These successful community-led advocacy efforts were fostered through a series of Innovation Grants to local non-governmental organisations across Africa.  The M4M programme, supported by GlaxoSmithKline’s African Malaria Partnership, not only saw the birth of three national Coalitions Against Malaria in Africa but, in May 2007, expanded its geographic remit and began allocating Malaria Innovation Grants, over three rounds,  The duration of each grant was approximately 12 months.

The Innovation Grants supported ideas and partnerships that reached new audiences in creative ways and tackled difficult issues such as equity, transparency and accountability. Audiences included decision makers at national and regional levels, politicians, media, government ministries, international organisations and local leaders. Seven projects were supported  with grants in Nigeria, Western and Central Africa (a 10-country project), Tanzania, Mozambique, Ghana, the Democratic Republic of Congo and Burkina Faso.

Key successes of the projects include:
  • Nigeria: the partner substantially boosted the capacity of local civil society by organising a five-day malaria advocacy training session. 35 people representing 28 CSOs were trained.
  • Western and Central Africa: media campaigns and malaria alert systems were implemented as well as capacity building with over 65 civil society HIV/AIDS groups.

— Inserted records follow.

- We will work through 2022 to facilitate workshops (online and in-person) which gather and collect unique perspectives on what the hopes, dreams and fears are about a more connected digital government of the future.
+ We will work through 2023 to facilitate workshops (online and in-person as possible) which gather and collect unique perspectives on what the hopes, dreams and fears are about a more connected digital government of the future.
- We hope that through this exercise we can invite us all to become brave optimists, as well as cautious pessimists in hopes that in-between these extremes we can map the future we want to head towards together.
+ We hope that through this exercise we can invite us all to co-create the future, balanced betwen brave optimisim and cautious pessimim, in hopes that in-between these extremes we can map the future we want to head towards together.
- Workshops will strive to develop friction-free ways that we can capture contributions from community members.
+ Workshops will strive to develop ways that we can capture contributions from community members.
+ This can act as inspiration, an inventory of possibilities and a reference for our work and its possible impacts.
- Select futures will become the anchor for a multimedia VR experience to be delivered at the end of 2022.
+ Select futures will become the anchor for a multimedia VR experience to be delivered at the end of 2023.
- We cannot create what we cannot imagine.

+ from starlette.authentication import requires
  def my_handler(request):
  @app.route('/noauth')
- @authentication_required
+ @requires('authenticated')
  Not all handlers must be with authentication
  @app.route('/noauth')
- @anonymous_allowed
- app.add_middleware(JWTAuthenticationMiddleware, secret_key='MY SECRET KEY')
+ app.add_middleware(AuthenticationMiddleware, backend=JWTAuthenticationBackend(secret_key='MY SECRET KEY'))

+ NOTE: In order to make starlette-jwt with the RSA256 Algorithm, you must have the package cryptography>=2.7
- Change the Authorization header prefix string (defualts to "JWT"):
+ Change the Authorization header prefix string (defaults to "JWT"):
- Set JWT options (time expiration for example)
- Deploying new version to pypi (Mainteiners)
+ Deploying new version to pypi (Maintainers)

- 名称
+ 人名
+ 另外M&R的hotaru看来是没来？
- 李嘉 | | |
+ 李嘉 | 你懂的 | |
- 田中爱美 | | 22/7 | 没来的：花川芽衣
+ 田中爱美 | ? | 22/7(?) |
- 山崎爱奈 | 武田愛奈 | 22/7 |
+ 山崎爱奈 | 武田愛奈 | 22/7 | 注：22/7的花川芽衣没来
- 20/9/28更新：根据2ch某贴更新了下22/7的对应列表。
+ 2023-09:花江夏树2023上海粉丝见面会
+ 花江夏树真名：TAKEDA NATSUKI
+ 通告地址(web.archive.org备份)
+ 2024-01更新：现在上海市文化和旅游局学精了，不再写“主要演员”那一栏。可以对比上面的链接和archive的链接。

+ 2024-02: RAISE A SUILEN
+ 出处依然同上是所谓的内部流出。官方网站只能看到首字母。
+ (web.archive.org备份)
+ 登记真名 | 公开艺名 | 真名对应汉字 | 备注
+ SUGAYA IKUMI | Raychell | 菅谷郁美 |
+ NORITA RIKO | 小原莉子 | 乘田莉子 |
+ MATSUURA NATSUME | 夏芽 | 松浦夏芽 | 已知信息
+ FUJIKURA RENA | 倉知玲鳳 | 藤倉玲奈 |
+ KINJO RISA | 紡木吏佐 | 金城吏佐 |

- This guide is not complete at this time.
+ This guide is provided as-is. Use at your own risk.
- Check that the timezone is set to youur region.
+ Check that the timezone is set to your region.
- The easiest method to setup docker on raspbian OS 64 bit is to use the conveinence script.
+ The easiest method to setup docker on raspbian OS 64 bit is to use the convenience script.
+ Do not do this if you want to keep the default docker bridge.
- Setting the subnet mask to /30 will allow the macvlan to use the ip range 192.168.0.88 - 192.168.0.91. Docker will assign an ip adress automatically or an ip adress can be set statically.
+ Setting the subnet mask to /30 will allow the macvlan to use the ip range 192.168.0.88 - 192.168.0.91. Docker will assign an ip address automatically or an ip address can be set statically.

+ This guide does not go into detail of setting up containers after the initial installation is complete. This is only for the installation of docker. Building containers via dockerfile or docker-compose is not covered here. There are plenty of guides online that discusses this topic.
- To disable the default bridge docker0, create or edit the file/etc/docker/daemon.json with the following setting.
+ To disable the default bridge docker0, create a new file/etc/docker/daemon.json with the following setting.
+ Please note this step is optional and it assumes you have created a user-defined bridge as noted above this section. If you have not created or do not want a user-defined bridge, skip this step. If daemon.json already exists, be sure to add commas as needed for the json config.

  • Tanzania: 37 MPs were trained in a workshop, and became instrumental in forming a first-of-its kind coalition of Tanzania Parliamentarians Against Malaria (TAPAMA).
  • Ghana: a magazine Eyes on Malaria was created, connecting malaria research findings and policy with day to day issues.
  • Mozambique: a project focused on mobilising and engaging government representatives and businesses resulted in several enterprises starting to plan malaria control interventions as part of their social responsibility programmes.
  • Burkina Faso: the grant supported the founding of a Coalition against Malaria, which began coordinating partners and identifying and launching major activities around World Malaria Day 2009.
  • DRC: the project briefed parliamentarians about malaria, resulting in a declaration of engagement on their part. It also trained over 120 civil society groups in advocacy techniques.
The Innovation Grants have been extremely successful, linking with other malaria advocacy initiatives in their respective countries. Many are now attempting to make the transition to fully-fledged national Coalitions Against Malaria in their respective countries.